(Stored dataset items)
____
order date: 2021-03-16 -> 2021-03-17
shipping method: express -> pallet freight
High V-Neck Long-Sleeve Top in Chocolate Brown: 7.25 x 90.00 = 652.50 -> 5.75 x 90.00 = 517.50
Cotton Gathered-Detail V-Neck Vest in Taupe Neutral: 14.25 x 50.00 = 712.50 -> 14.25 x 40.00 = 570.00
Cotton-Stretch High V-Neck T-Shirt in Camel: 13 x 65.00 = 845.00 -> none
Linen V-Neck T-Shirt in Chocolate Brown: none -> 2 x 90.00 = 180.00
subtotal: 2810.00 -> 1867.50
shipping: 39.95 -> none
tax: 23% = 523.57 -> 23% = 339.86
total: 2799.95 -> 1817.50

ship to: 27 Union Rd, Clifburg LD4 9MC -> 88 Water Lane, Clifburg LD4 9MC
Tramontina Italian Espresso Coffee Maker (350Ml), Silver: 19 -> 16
____
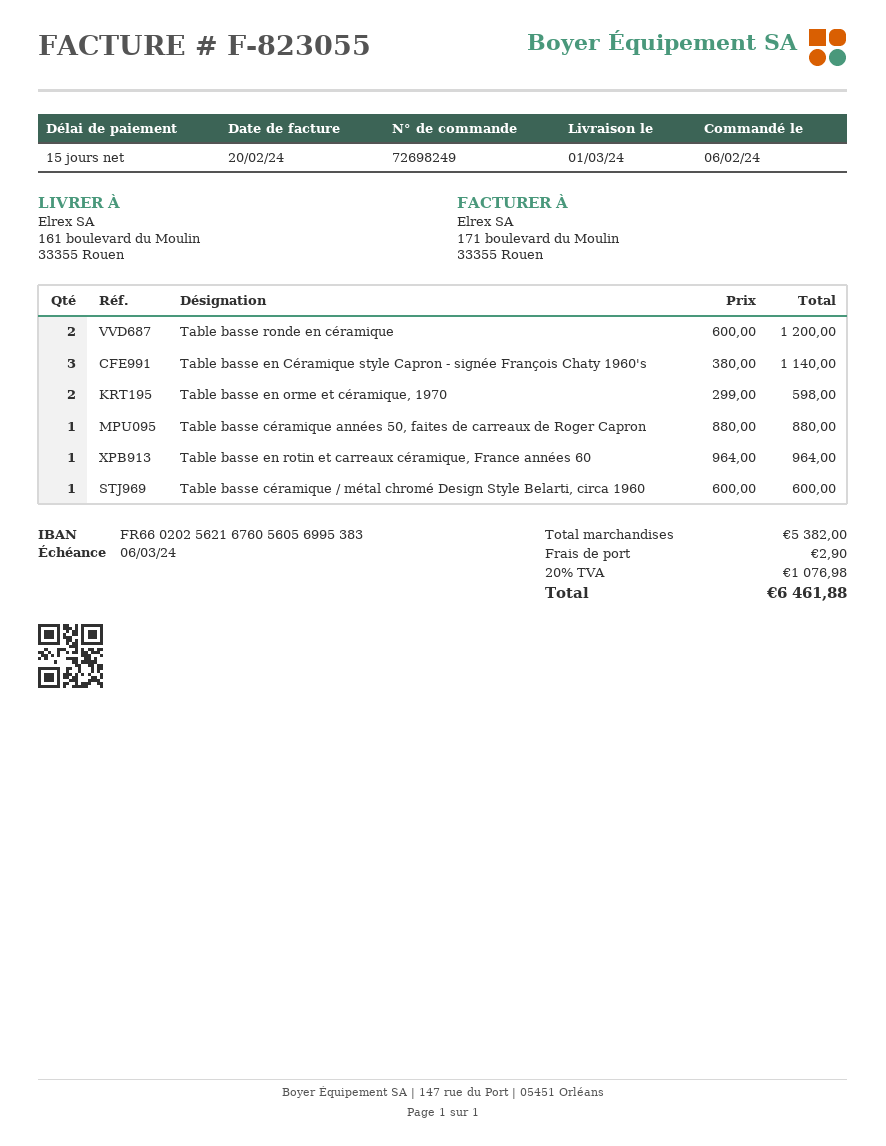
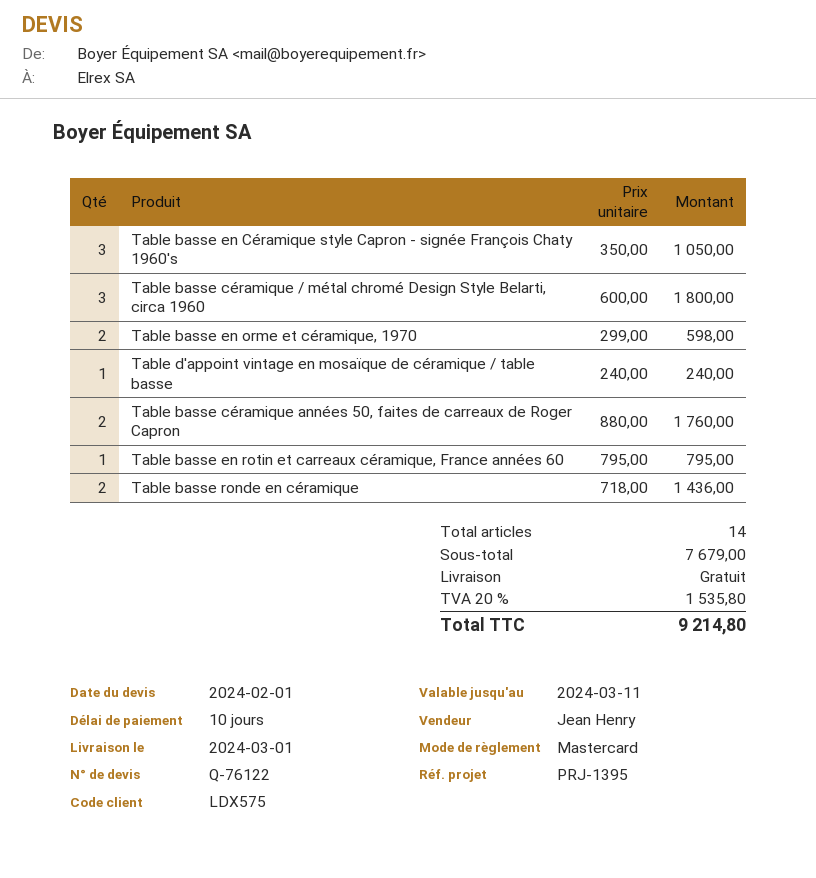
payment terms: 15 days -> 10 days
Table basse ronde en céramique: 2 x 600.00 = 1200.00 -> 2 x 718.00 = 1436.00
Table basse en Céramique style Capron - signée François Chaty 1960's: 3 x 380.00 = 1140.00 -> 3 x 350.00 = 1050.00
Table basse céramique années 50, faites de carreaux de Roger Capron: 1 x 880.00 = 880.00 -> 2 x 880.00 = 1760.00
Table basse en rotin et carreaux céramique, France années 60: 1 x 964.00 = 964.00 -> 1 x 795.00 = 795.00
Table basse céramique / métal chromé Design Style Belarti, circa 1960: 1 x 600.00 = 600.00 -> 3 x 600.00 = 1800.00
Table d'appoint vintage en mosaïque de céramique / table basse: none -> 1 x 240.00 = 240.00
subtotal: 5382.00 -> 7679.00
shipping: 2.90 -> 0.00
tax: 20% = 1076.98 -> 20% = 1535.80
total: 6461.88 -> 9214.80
____
* [Exercise aim] Write out only the lines that run from the line containing "total: 2799.95 -> 1817.50" through the line containing "Tramontina Italian Espresso", both included, exactly as they appear above.

* [Solution for this task]
total: 2799.95 -> 1817.50

ship to: 27 Union Rd, Clifburg LD4 9MC -> 88 Water Lane, Clifburg LD4 9MC
Tramontina Italian Espresso Coffee Maker (350Ml), Silver: 19 -> 16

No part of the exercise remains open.